Chapter Four: The Best of Times

We next see Tom outside the New York Public Library. He’s admiring it.

I’d love to get in there, but they sealed it up tighter than … than … oh, some woman who was famous for keeping her virginity. God! It’s terrible how things slip away!

Anyway, they sealed it up tight and put pure nitrogen inside. I could have opened it up earlier with a jackhammer, but how would I get a jackhammer running these days? And I really don’t want to trash something that wonderful just for my selfish use.

He looks at us.

Strange thinking, isn’t it?

But I do use the park. I grow a garden there. I’ll run out of seed packets next year, and I’m not enough of a farmer to know how to make my own seeds. But it gets me my fresh vegetables for now.

But enough about now. You still want to hear about the exciting times, don’t you? You want to hear about the time when Amy was my wife and, even with Jesus around, the world couldn’t have looked better.

What followed my rescuing Amy was the happiest time of my life. Amy and I rented a houseboat while the cabin was being fixed and we moved back in when it was finished. We read newspapers and magazines, we surfed the Internet, we knew what was coming: The world was going to be emptied and the works of mankind would be mothballed, as if the world would become a giant museum for someone, someday.

Our goal was to survive The Message of Jesus and become repopulators of Earth. Amy and I would not let humanity disappear! It was a powerful goal, a very uniting goal. We both felt good about it and we felt really good about working together on it.

In retrospect, while we were on that houseboat I filled my new bride-to-be with a little too much man juice. By the time we got back to the house she had missed a couple periods and she could feel her uterus was swelling. She was with child.

We talked about abortion, considered it, but we both felt it just seemed so out of place in this situation.

Amy laughed, “This is so strange again. If I was a coed at Dartmouth, in a normal world, there’s no question in my mind that I would get one. But … it’s a strange, strange world we live in now, Master Jack.” (That last was from one of our favorite folk songs from the 60s that we’d picked up on satellite radio a couple times.) She smiled at me and cuddled, I kissed her back and rubbed her womb, then I carried her upstairs and filled her up with even more man juice.

The next few months were intense. Amy’s belly grew larger and we both researched and trained on how we would survive in an empty world.

We tried to link up with others too, but that was getting hard to do. There were fewer and fewer non-believers, and increasingly vigorous groups of “missionaries” were developing whose goal was to convert every person. For them this goal was part of Jesus’ message. Uncle Mike told us that the media was ambivalent. Some aired editorials decrying this as fanatic, extremist behavior, but the daily news always ended with “upbeat stories” interviewing people who had been found in strange places and were now so happy that they had the message. Occasionally even the Wall Street Journal carried a similar story in the human interest column of its front page.

Those strange places were truly strange. Amy and I often looked at each other in amazement over where people had been found: In remote jungles and deserts, mines and caves, boats, abandoned buildings, even behind false walls in busy city buildings. It reminded me of the Jews hiding during the Holocaust.

We took more and more precautions in our own day-to-day lives and it was good we did—people did come snooping around the house.

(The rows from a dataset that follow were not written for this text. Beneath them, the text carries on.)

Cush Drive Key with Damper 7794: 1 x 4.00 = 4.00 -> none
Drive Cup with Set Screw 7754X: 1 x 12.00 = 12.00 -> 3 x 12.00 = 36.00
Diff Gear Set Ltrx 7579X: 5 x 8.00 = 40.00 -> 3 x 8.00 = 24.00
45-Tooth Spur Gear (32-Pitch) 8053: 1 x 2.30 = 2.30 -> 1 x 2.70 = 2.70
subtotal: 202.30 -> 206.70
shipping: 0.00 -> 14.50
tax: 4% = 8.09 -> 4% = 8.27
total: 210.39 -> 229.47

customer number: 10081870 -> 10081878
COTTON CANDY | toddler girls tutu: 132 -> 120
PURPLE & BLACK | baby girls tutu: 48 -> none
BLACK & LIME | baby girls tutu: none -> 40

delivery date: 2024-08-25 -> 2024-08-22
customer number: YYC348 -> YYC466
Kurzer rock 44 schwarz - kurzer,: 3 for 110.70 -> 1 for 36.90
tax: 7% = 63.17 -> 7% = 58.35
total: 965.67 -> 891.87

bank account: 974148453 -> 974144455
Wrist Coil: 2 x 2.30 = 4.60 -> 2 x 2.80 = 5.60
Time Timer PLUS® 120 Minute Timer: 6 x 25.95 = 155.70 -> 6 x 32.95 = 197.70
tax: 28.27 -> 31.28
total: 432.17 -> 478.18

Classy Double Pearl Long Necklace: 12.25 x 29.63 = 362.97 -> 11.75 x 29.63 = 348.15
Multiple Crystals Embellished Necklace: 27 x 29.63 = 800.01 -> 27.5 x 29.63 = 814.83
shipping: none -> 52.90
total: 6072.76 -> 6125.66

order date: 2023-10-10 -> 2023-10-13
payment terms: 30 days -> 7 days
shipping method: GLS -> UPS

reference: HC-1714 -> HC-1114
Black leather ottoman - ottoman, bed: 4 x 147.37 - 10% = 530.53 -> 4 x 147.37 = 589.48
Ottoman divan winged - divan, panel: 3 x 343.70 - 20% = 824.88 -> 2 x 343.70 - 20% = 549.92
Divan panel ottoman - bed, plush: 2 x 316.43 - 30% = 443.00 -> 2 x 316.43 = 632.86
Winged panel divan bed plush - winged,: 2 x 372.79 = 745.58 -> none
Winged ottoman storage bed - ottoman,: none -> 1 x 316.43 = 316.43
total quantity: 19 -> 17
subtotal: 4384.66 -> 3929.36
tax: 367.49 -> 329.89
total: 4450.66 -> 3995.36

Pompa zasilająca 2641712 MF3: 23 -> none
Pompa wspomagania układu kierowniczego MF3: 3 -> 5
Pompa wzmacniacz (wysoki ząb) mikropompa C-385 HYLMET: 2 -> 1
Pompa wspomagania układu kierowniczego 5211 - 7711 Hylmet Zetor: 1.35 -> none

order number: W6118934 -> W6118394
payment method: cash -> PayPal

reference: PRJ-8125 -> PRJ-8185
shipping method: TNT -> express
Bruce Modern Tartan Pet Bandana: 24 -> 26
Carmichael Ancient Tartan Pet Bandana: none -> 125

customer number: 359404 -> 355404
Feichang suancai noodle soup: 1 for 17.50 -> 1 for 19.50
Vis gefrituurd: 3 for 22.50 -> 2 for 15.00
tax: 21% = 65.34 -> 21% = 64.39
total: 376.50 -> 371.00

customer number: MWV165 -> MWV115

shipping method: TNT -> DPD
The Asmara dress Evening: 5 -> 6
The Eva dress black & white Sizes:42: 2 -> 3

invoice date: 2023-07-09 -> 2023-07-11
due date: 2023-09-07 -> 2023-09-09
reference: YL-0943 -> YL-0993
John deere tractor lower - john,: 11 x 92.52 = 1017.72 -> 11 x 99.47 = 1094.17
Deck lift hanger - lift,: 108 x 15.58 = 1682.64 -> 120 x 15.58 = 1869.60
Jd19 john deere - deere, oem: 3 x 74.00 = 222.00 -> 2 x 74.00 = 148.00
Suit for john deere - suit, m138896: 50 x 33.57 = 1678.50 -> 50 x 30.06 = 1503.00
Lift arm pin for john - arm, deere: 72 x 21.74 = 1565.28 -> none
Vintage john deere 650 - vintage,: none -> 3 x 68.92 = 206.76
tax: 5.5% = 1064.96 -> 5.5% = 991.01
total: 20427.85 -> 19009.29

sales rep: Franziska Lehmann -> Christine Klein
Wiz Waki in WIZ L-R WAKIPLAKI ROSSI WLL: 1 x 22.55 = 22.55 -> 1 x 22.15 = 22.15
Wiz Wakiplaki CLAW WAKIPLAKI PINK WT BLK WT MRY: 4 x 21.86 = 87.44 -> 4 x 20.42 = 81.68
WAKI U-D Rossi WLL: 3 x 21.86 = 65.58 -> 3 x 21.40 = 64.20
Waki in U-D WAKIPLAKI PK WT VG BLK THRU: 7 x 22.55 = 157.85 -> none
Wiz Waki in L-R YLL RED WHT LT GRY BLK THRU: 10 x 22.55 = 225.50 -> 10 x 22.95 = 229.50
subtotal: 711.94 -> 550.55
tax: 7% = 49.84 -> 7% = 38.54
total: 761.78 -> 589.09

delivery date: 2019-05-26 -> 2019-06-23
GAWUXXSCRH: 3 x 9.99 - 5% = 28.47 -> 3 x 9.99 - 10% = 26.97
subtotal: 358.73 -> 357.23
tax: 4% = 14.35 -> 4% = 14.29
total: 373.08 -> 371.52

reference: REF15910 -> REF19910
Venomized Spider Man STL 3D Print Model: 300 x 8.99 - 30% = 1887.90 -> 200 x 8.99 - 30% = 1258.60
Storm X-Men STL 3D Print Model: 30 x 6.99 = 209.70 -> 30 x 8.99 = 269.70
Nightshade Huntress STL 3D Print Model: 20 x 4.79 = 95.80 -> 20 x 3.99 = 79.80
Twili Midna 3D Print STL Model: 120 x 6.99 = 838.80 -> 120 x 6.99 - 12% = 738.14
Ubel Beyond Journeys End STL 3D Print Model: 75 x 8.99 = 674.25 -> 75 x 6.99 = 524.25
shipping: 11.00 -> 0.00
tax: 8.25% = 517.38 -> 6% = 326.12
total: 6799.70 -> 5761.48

Tom’s face falls. He looks up into the sky for a long time before he looks at his hands and continues.

The good times ended rather quickly. In month eight, Amy got sick. Her face and hands started swelling. We checked her: High blood pressure and protein in her urine. We both cried; she had preeclampsia. We read up on it more and cried more. The only cure was getting the baby out—induced labor, C-section, or late term abortion.

We thought about it for a day and then cried some more. This was not part of the plan. How can you be Adam and Eve if Eve can’t have babies, lots of them?

Tom looks down and sobs as he recalls that moment.

God! Damn! It!!

He looks up, stone-faced.

We talked and that night we agreed. Tomorrow I would take her to the hospital.

His stone face flushes a little as he recalls this next part.

When we agreed that was the plan her face turned bright red. At first I thought she was having an attack, but instead she said, “Do you want to come with me? You know we would be happy.”

Now it was my turn to turn bright red. I took her hand. Even swollen, it was as so soft and lovely … I told her, “I … I … I know we would.”

Tom stands up and turns away.

God! Damn! It!!

He gets control again. He sits down and is silent for a while.

I did not want this choice. I really, really did not want this choice.

She came to stand behind me, she put her arms on my arms. “It’s your free will. You have the choice.”

“But … but … free will, or not, I do love you so!”

She hugged me and cried.

That night we both cried again and made love.

The next morning I drove her to the hospital … I turned to go back to her twice on the way home. God, I loved her! Was free will worth this?

Tom finishes his meal in silence. He doesn’t want to talk more.